- Opening Delimiter -

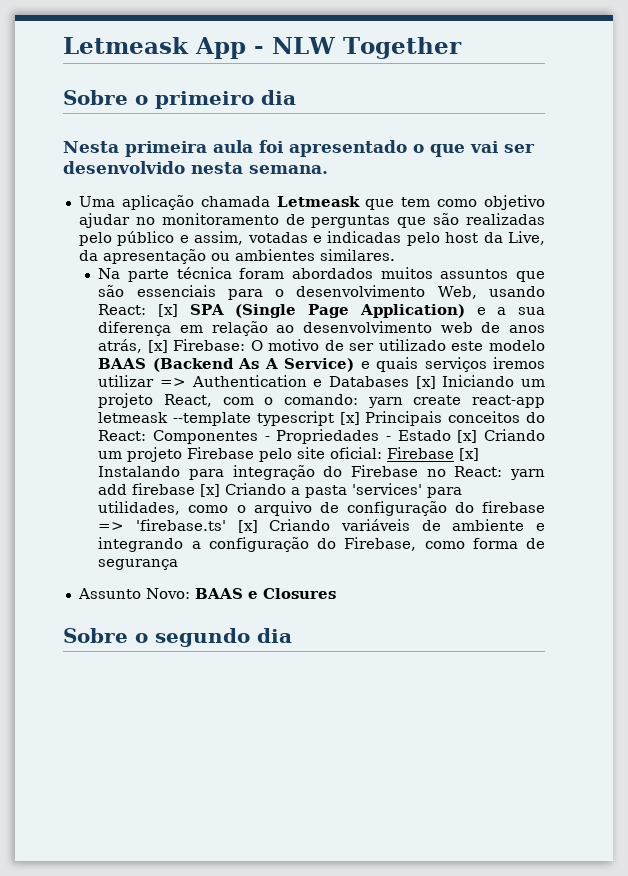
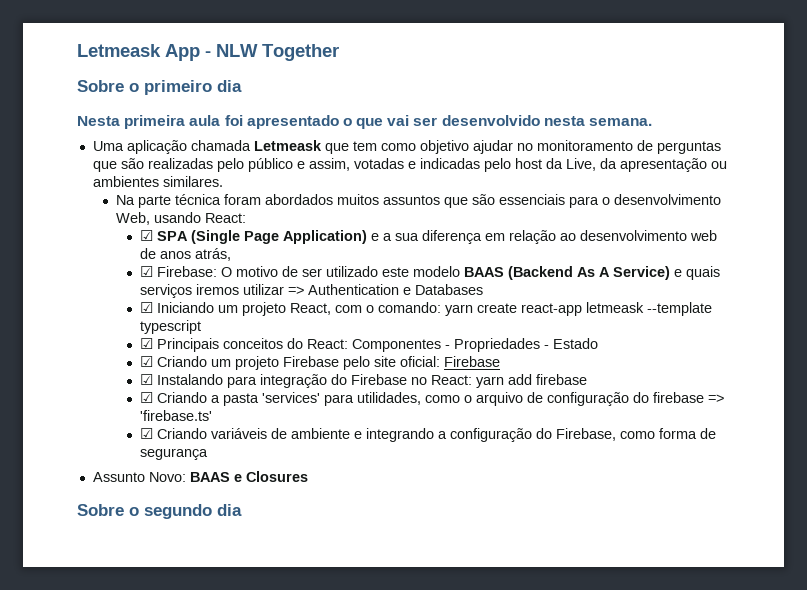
[158,304,179,317] [x] -> [139,230,153,241] // ☑
[147,340,168,353] [x] -> [139,266,153,277] // ☑
[415,376,436,389] [x] -> [139,302,153,313] // ☑
[339,412,360,425] [x] -> [139,338,153,349] // ☑
[457,430,478,443] [x] -> [139,356,153,367] // ☑
[459,448,480,461] [x] -> [139,374,153,385] // ☑
[200,484,221,497] [x] -> [139,392,153,403] // ☑
[237,520,258,533] [x] -> [139,428,153,439] // ☑

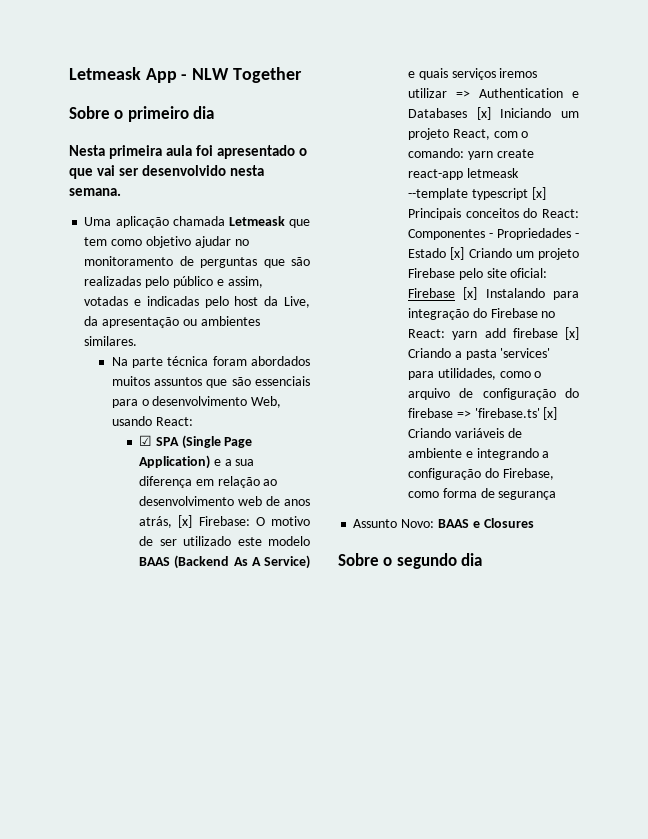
[139,266,153,277] // ☑ -> [178,515,193,528] [x]
[139,302,153,313] // ☑ -> [476,107,491,120] [x]
[139,338,153,349] // ☑ -> [531,187,546,200] [x]
[139,356,153,367] // ☑ -> [450,247,465,260] [x]
[139,374,153,385] // ☑ -> [463,287,478,300] [x]
[139,392,153,403] // ☑ -> [565,327,579,340] [x]
[139,428,153,439] // ☑ -> [543,407,558,420] [x]

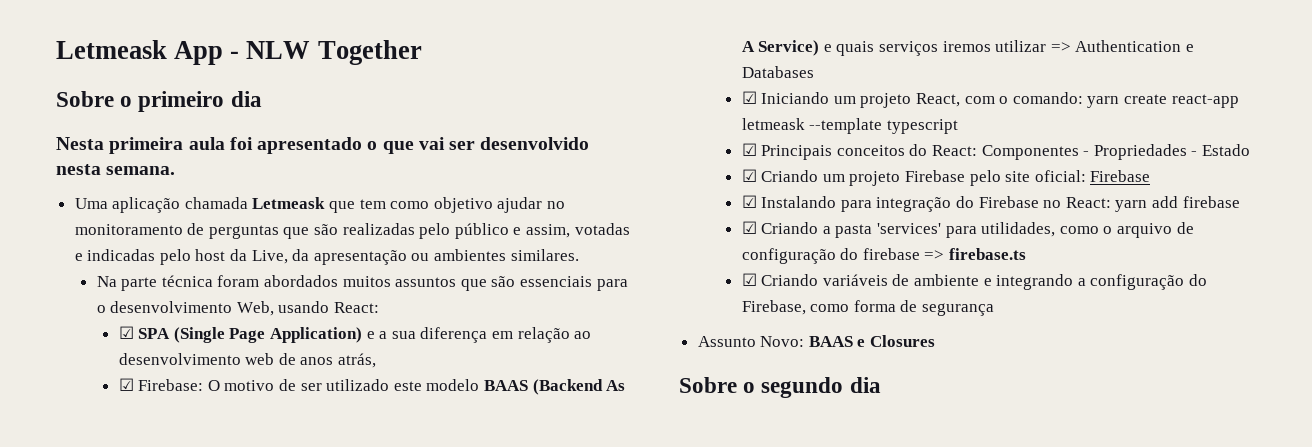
[178,515,193,528] [x] -> [118,378,134,391] // ☑
[476,107,491,120] [x] -> [741,91,757,104] // ☑
[531,187,546,200] [x] -> [741,143,757,156] // ☑
[450,247,465,260] [x] -> [741,169,757,182] // ☑
[463,287,478,300] [x] -> [741,195,757,208] // ☑
[565,327,579,340] [x] -> [741,221,757,234] // ☑
[474,407,558,420] 'firebase.ts' [x] -> [949,248,1027,260] [741,273,757,286] firebase.ts // ☑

- Closing Delimiter -

Set down, exactly and in full, the lines from the one containing "[450,247,465,260] [x] ->" through the end of the entries; no other line belongs.

Result for this task:
[450,247,465,260] [x] -> [741,169,757,182] // ☑
[463,287,478,300] [x] -> [741,195,757,208] // ☑
[565,327,579,340] [x] -> [741,221,757,234] // ☑
[474,407,558,420] 'firebase.ts' [x] -> [949,248,1027,260] [741,273,757,286] firebase.ts // ☑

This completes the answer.